# Lecture 9: Continuous Random Variables and Their Distributions
***

In this notebook we'll get some more practice working with continuous random variables, their probability density functions, and their cumulative distribution functions.  Additionally, we'll see how we can sample from some continuous distributions using Python and explore the relationship between these samples and their associated densities. 

We'll need Numpy, Matplotlib, and possibly Pandas for this notebook, so let's load them. 

In [3]:
import numpy as np 
import matplotlib.pylab as plt 
import pandas as pd 
%matplotlib inline

### Exercise 1 - Waiting For Buses 
*** 

Rhonda, arriving at a bus stop, just misses the bus.  Suppose that she decides to walk if the next bus takes longer than 5 minutes to arrive. Suppose also that the time in minutes between arrivals of buses at the bus stop is a continuous random variable with a $U(4,7)$ distribution. Let $X$ be the time that Rhonda will wait. 

**Part A**: What is the probability that $X$ is less than $4\frac{1}{2}$ minutes? 

**Part B**: What is the probability that $X$ is exactly 5 minutes? 

**Part C**: What is the probability that Rhonda ends up walking?  

### Exercise 2 - Darts and Probabilities 
*** 

Suppose you are throwing darts at a dart board of radius $R$. Let $X$ be a random variable that measures the distance between the center of the dart board and the place that your dart lands.  Suppose that you're passable at darts, so you never miss the board entirely.    

**Part A**: Based on the assumptions above, and some common sense, what are the values that the random variable $X$ can take on? 

**Part B**: Consider the cumulative distribution function $F(x)$ for the scenario above.  First, convince yourself that the following are true: 

$$
F(x) = P(X \leq x) = 0 \textrm{ for } x < 0 
\quad \textrm{and} \quad 
F(x) = P(X \leq x) = 1 \textrm{ for } x > R 
$$

Now, we need to define the distribution function for the $x$'s on the actual dart board.  Suppose that the probability of hitting _within_ a particular distance $x$ from the center is proportional to the area of the board from the center to the edge of a ring of radius $x$.  Based on this assumption, write down the definition of $F(x)$ for $0 \leq x \leq R$. 

**Part C**: Use the cumulative distribution function $F(x)$ you found in **Part B** to define the probability density function $f(x)$ for the random variable $X$. 

**Part D**: Compute the probability that your dart lands within half the radius of the dart board (i.e. $0 \leq X \leq \frac{R}{2}$) as well as the probability that your dart lands outside of half the radius of the dart board (i.e. $\frac{R}{2} < X \leq R$.)

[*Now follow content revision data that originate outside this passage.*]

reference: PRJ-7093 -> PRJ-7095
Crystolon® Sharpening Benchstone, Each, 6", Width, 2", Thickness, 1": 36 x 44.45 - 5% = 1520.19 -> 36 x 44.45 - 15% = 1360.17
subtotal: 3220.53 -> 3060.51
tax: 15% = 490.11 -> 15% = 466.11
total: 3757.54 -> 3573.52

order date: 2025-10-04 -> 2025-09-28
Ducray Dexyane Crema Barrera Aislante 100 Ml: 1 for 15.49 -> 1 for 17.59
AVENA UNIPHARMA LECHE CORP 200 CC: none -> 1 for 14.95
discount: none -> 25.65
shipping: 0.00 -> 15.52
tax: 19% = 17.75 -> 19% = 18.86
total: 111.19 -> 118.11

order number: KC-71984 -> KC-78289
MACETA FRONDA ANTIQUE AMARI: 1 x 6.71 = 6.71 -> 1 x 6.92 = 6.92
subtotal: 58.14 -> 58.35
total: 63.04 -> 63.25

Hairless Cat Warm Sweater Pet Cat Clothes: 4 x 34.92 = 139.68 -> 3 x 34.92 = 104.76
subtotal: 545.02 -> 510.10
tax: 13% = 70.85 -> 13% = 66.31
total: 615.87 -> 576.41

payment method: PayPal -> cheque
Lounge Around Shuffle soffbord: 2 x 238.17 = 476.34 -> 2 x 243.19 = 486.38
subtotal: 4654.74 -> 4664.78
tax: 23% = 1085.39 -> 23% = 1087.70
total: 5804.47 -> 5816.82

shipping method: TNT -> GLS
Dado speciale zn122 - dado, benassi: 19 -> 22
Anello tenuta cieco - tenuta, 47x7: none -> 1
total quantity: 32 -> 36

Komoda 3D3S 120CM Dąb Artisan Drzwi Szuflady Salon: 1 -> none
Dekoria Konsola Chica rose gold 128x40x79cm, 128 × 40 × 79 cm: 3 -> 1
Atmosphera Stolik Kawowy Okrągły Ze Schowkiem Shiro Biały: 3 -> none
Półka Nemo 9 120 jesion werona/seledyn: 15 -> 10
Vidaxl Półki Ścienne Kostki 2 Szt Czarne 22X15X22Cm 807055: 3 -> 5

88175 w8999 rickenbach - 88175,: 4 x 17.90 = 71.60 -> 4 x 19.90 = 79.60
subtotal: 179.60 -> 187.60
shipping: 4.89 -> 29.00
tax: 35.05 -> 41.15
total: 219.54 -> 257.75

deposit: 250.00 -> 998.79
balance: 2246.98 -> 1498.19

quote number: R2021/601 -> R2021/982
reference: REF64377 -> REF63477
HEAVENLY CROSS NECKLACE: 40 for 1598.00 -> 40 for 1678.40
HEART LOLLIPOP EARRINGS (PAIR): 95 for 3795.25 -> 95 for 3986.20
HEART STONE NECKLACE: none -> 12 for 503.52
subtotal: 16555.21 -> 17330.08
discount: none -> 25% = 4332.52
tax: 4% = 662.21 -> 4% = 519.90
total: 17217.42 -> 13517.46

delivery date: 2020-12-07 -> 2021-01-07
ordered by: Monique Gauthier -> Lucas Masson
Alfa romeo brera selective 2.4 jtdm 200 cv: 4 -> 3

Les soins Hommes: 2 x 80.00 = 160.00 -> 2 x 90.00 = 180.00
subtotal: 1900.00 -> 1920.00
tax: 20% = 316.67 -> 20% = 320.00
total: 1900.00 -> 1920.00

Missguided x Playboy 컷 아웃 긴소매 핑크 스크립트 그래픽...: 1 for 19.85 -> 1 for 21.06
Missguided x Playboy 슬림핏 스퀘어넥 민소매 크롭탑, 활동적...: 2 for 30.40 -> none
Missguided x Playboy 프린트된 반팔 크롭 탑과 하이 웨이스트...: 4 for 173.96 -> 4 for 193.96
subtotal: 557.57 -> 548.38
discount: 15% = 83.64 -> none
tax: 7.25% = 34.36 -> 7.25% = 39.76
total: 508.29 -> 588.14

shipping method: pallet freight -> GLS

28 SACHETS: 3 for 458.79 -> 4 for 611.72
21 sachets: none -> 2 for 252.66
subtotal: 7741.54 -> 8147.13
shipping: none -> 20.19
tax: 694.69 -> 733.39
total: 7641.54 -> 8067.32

**Part E**: Finally, find the distance away from the center such that $50%$ of all darts will land within this distance.  Or, said another way, find the $50$th percentile of the distribution of $X$.   

### Exercise 3 - Sampling the Normal Distribution 
*** 

**Part A**: Write a function pdf_normal that takes in a Numpy array of $x$-values and the parameters $\mu$ and $\sigma$ and returns a Numpy array representing the density function of the normal distribution evaluated the specified $x$-values. 

In [4]:
def pdf_normal(x, mu, sig):
    
    return 

**Part B**: We can sample from a normal distribution using Numpy's [random.normal](https://docs.scipy.org/doc/numpy-1.13.0/reference/generated/numpy.random.normal.html#numpy.random.normal) function. Take a look at the docs, then write a function called compare_normal_sample_pdf that draws many samples from a normal distribution with the specified parameters and plots a density histogram of the samples overlaid by a plot of the density function you constructed in **Part A**.  Experiment with the number of samples as well as the histogram bin size.  How good of an approximation is the histogram to the true density function for varying numbers of samples and varying parameters of the normal distribution?  

In [None]:
def compare_normal_sample_pdf(mu, sig, num_samples=int(1e3)):
    
    return 

### Exercise 4 - Sampling the Exponential Distributions 
*** 

**Part A**: Write a function pdf_exp that takes as inputs a Numpy array of $x$-values and the rate parameter $\lambda$ and returns a Numpy array of the exponential distribution density function sampled at the $x$-values. 

In [74]:
def pdf_exp(x, lam):
    
    return 

**Part B**: We can sample from an exponential distribution using Numpy's [random.exponential](https://docs.scipy.org/doc/numpy-1.13.0/reference/generated/numpy.random.exponential.html) function. If you read the docs, you'll notice that random.exponential takes as it's input the so-called scale parameter $\beta$ which is defined to be the inverse of the rate parameter $\lambda$.  

Write a function called compare_exp_sample_pdf that draws many samples from an exponential distribution with the specified parameter and plots a density histogram of the samples overlaid by a plot of the density function you constructed in **Part A**.  Experiment with the number of samples as well as the histogram bin size.  How good of an approximation is the histogram to the true density function for varying numbers of samples and varying parameters of the exponential distribution?  

In [None]:
def compare_exp_sample_pdf(lam, num_samples=int(1e3)):
    
    return